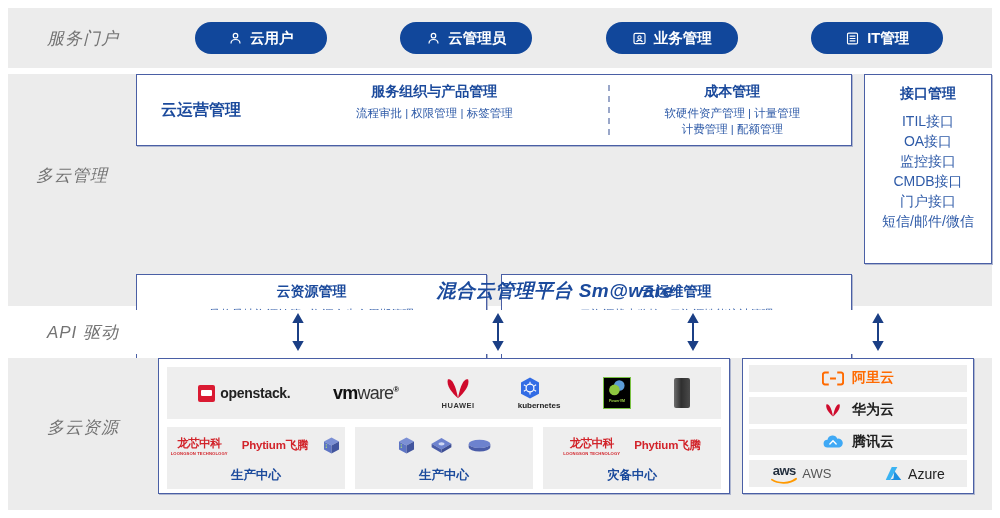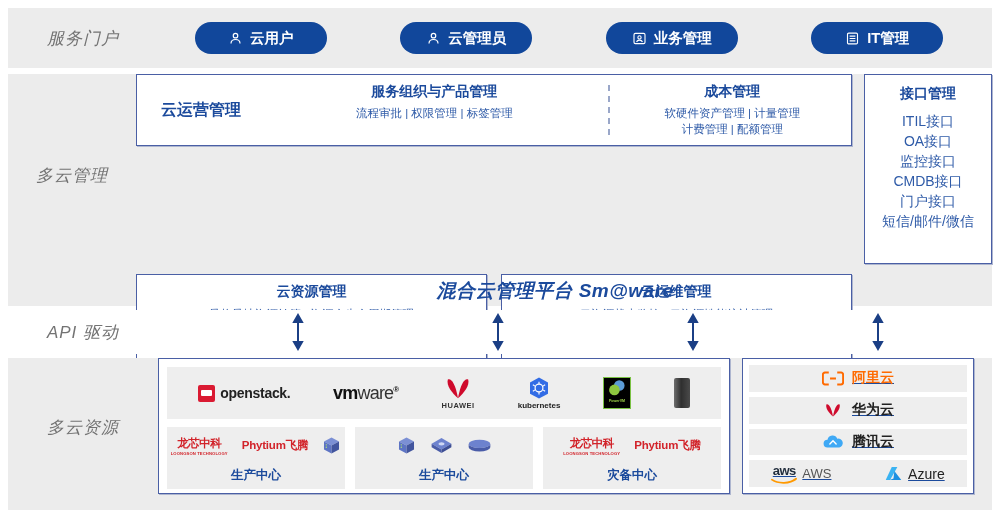--- a/index.html
+++ b/index.html
@@ -120,39 +120,39 @@
   .dc-name{font-size:12.5px;font-weight:bold;color:#1b4a9c;}
 
   .pub-box{
     width:232px;border:1px solid #4a5fa5;background:#ffffff;
     padding:6px;box-sizing:border-box;height:136px;
     display:flex;flex-direction:column;gap:5px;
     box-shadow:1px 1px 0 #aeb6cf;
   }
   .pub-row{
     background:#eeeeee;flex:1;display:flex;align-items:center;
-    justify-content:center;gap:8px;text-decoration:underline;
+    justify-content:center;gap:8px;
   }
   .pub-row.split{justify-content:space-around;}
   .pub-name{font-size:14px;font-weight:bold;color:#222;}
   .pub-name.ali{color:#ff6a00;}
   .pub-name.hw{color:#222;}
   .pub-name.tx{color:#222;}
 
   
   .lg{display:flex;align-items:center;justify-content:center;}
   .logo-openstack{display:flex;align-items:center;gap:5px;}
   .os-mark{width:17px;height:17px;background:#da1a32;border-radius:2px;position:relative;}
   .os-mark:after{content:"";position:absolute;left:3px;top:5.5px;width:11px;height:6px;background:#fff;border-radius:1px;}
   .os-text{font-size:14px;font-weight:bold;color:#222;letter-spacing:-0.3px;}
   .logo-vmware{font-size:18px;font-weight:bold;color:#111;letter-spacing:-0.8px;}
   .logo-vmware .thin{font-weight:normal;color:#333;}
   .hw-wrap{display:flex;flex-direction:column;align-items:center;gap:1px;}
   .hw-text{font-size:7.5px;font-weight:bold;color:#333;letter-spacing:0.5px;}
-  .k8s-wrap{display:flex;flex-direction:column;align-items:center;gap:1px;}
+  .k8s-wrap{display:flex;flex-direction:column;align-items:flex-start;gap:1px;}
   .k8s-text{font-size:8px;font-weight:bold;color:#222;}
   .pvm{width:26px;height:30px;background:#000;border:1.5px solid #7ac143;position:relative;}
   .rack{width:16px;height:30px;background:linear-gradient(90deg,#6d6d6d,#2f2f2f 45%,#4a4a4a);border-radius:2px;}
   .loong{display:flex;flex-direction:column;align-items:center;}
   .loong-cn{font-size:11.5px;font-weight:bold;color:#d2232a;letter-spacing:-0.5px;}
   .loong-en{font-size:4.2px;font-weight:bold;color:#d2232a;letter-spacing:0.1px;}
   .phytium{font-size:11.5px;font-weight:bold;color:#d2232a;letter-spacing:-0.2px;}
   .aws-wrap{display:flex;align-items:center;gap:5px;}
   .aws-mark{display:flex;flex-direction:column;align-items:center;line-height:1;}
   .aws-t{font-size:13px;font-weight:bold;color:#232f3e;letter-spacing:-0.5px;}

+--

## Problem to work on
The answer must be every line of the records above that holds the word "text".

## Your solution
-    justify-content:center;gap:8px;text-decoration:underline;
   .os-text{font-size:14px;font-weight:bold;color:#222;letter-spacing:-0.3px;}
   .hw-text{font-size:7.5px;font-weight:bold;color:#333;letter-spacing:0.5px;}
   .k8s-text{font-size:8px;font-weight:bold;color:#222;}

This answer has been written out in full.